Als der junge Mann mit dem Schatz zurückkehrte, sagte der Fuchs: "Nun, was wirst du mir als Belohnung geben? Ich wünsche, dass du mich tötest und mir den Kopf und die Füße abschneidest." "Das wäre ein seltsames Zeichen der Dankbarkeit", sagte der Königssohn, "und ich könnte so etwas unmöglich tun." Da sagte der Fuchs: "Wenn du es nicht tust, muss ich dich verlassen; aber hüte dich vor zwei Dingen: kaufe kein Galgenfleisch und setze dich nicht an einen Bachrand."
Der junge Mann ritt mit der schönen Prinzessin weiter, und ihr Weg führte sie durch das Dorf, wo seine beiden Brüder geblieben waren. Dort hörte er, dass zwei Leute gehenkt werden sollten. Es waren seine beiden Brüder, die all ihre Güter verschwendet hatten. Er kaufte sie frei, und sie setzten ihre Reise gemeinsam fort.
Nach einer Weile kamen sie zu dem Wald, wo der Fuchs sie zuerst getroffen hatte. "Lasst uns hier ein wenig am Bach ausruhen", sagten die Brüder. Der junge Mann stimmte zu, und vergaß völlig die Warnung des Fuchses, und er setzte sich am Bachrand nieder. Doch die beiden Brüder stießen ihn rücklings in den Bach, ergriffen die Prinzessin, das Pferd und den Vogel und gingen nach Hause zu ihrem Vater.
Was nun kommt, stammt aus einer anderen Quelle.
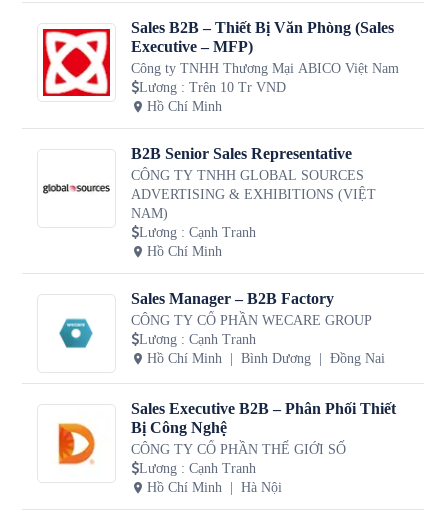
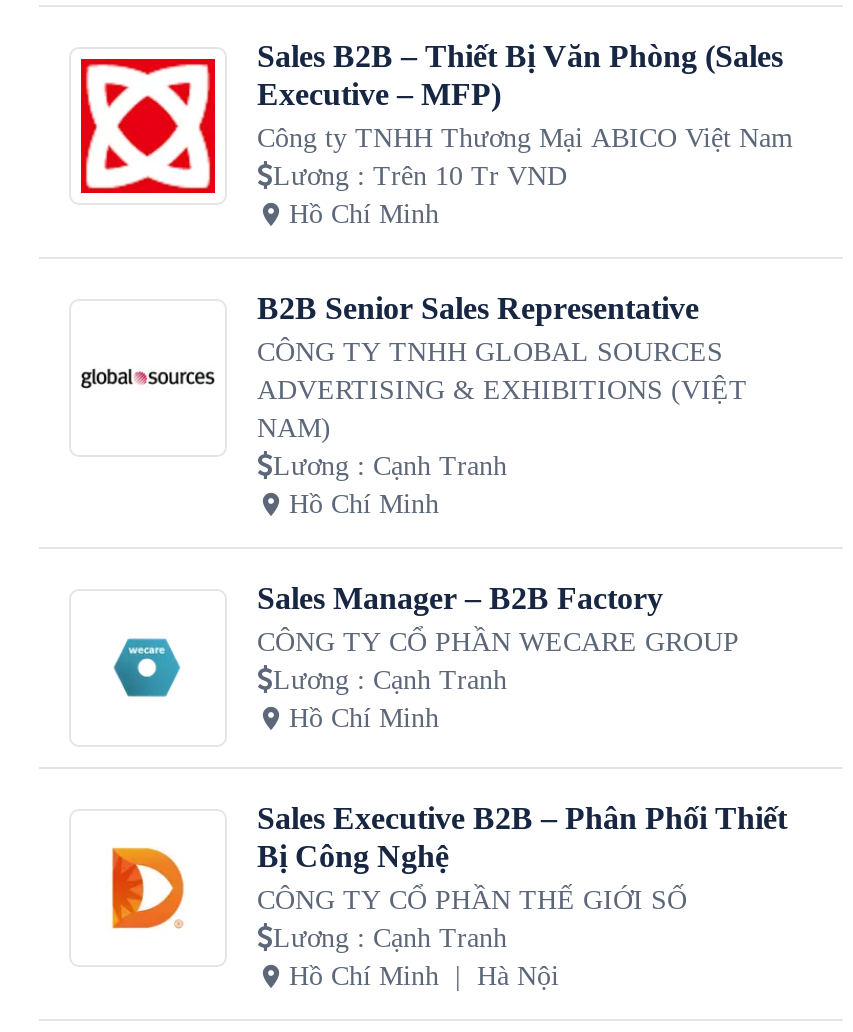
- Bình Dương
- Đồng Nai
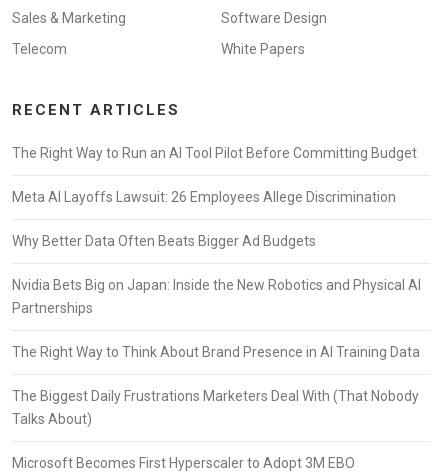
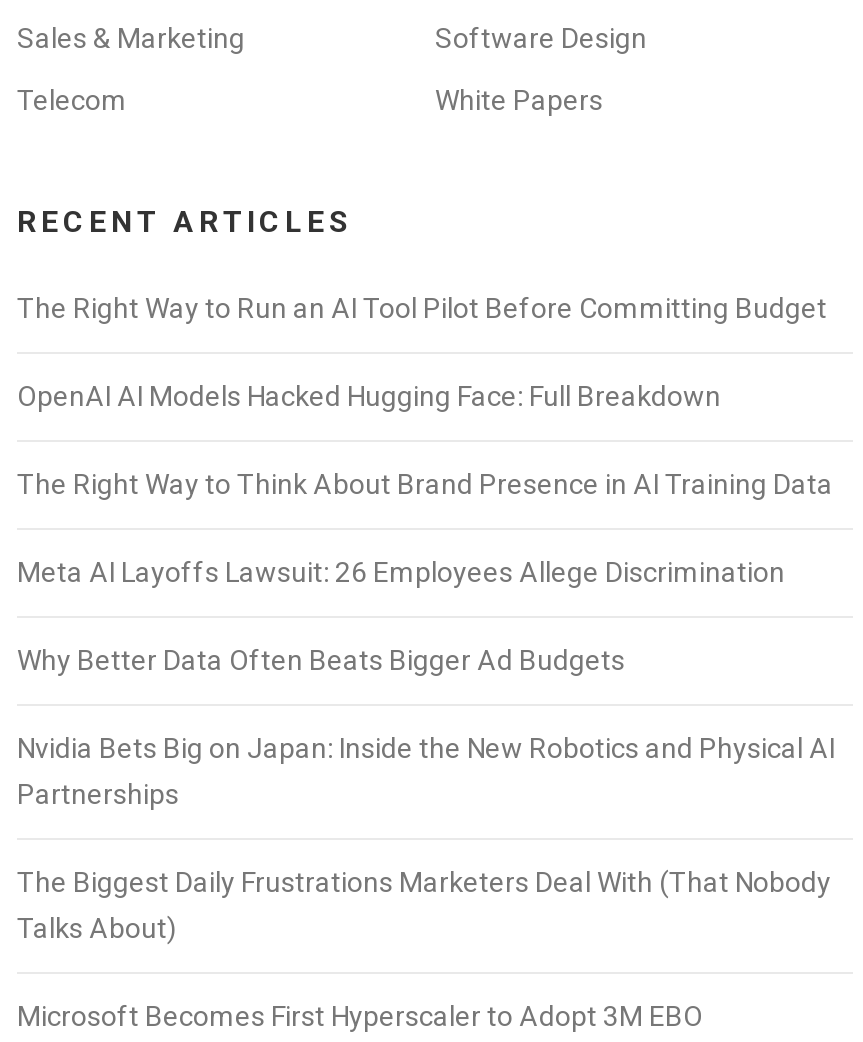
+ OpenAI AI Models Hacked Hugging Face: Full Breakdown

moved down: Meta AI Layoffs Lawsuit: 26 Employees Allege Discrimination | Why Better Data Often Beats Bigger Ad Budgets | Nvidia Bets Big on Japan: Inside the New Robotics and Physical AI | Partnerships

moved up: The Right Way to Think About Brand Presence in AI Training Data
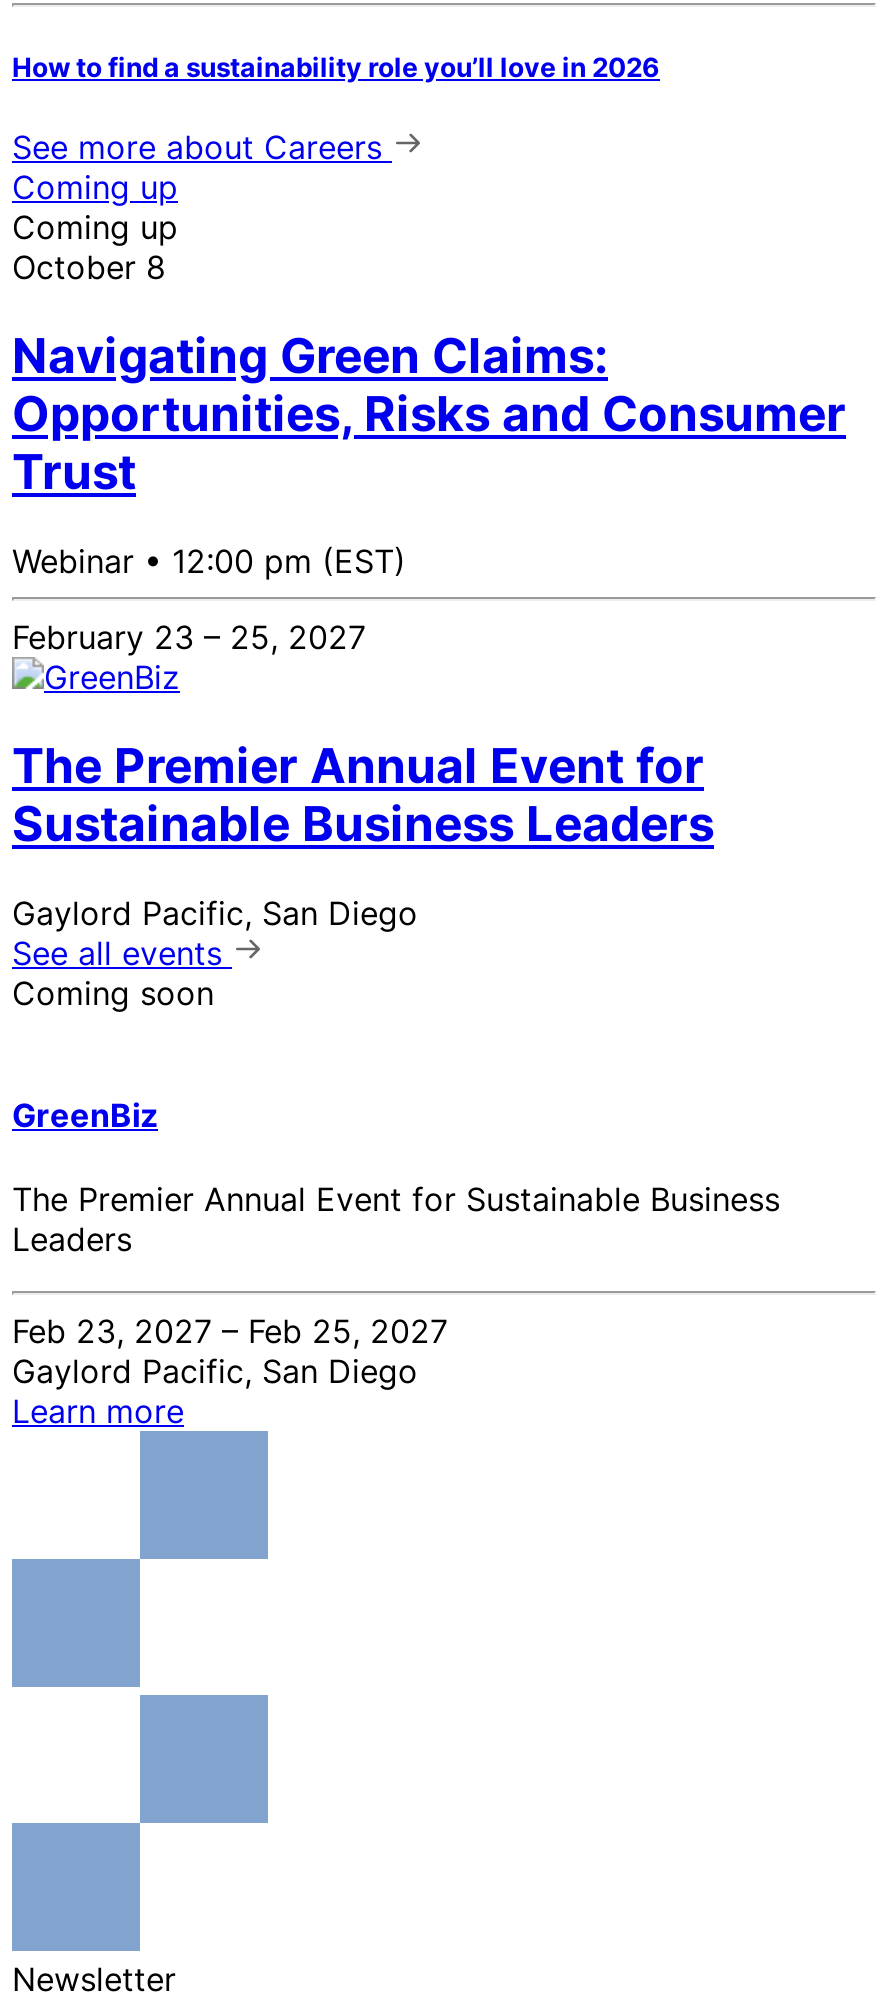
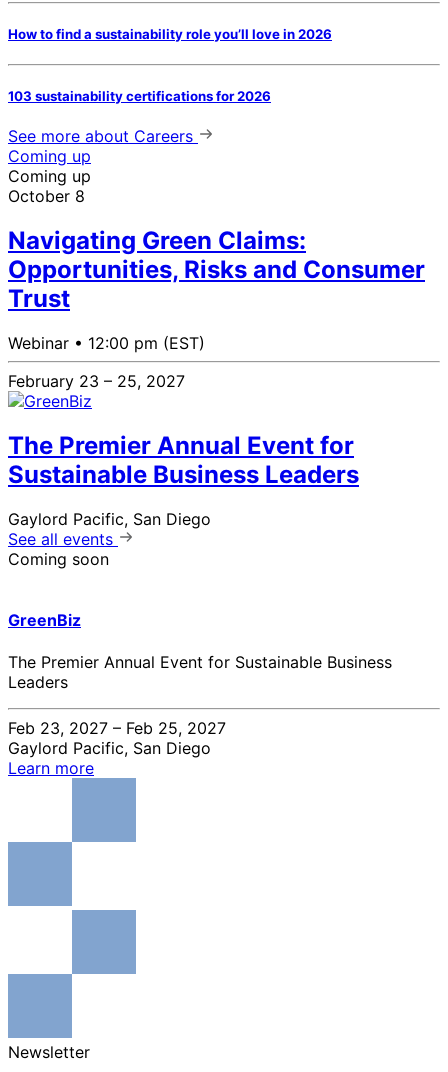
+ 103 sustainability certifications for 2026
"Ist das nicht der goldene Vogel, den wir bringen?" sagten sie. Da war große Freude, aber das Pferd fraß nicht, der Vogel zwitscherte nicht, und die Prinzessin weinte. Der jüngste Bruder jedoch war auf weiches Moos gefallen. Der treue Fuchs kam herbei und zog ihn wieder heraus. "Deine Brüder haben den Wald mit Wachen umzingelt", sagte er. Der junge Mann tauschte Kleider mit einem Bettler und ging in den Hof des Königs. Niemand erkannte ihn, aber der Vogel begann zu zwitschern, das Pferd begann zu fressen, und die Prinzessin hörte auf zu weinen.
"Es ist mir, als ob mein rechtmäßiger Bräutigam zurückgekehrt wäre", sagte die Prinzessin. Dann erzählte sie dem König alles, was geschehen war. Der König befahl, dass alle Personen vor ihn gebracht werden sollten. Die Prinzessin erkannte den Bettler und fiel ihm um den Hals. Die bösen Brüder wurden bestraft, und der jüngste Bruder heiratete die Prinzessin.
Lange Zeit später traf der Königssohn den Fuchs, der sagte: "Mein Unglück nimmt kein Ende, und es liegt in deiner Macht, mich zu befreien." Und noch einmal bat er ihn, ihn zu töten. Schließlich stimmte er zu, und kaum war es getan, da verwandelte sich der Fuchs in einen Mann, der niemand anderes war als der Bruder der schönen Prinzessin; und so wurde er von einem Zauber befreit. Und nun fehlte ihnen in ihrem Glück nichts mehr, solange sie lebten.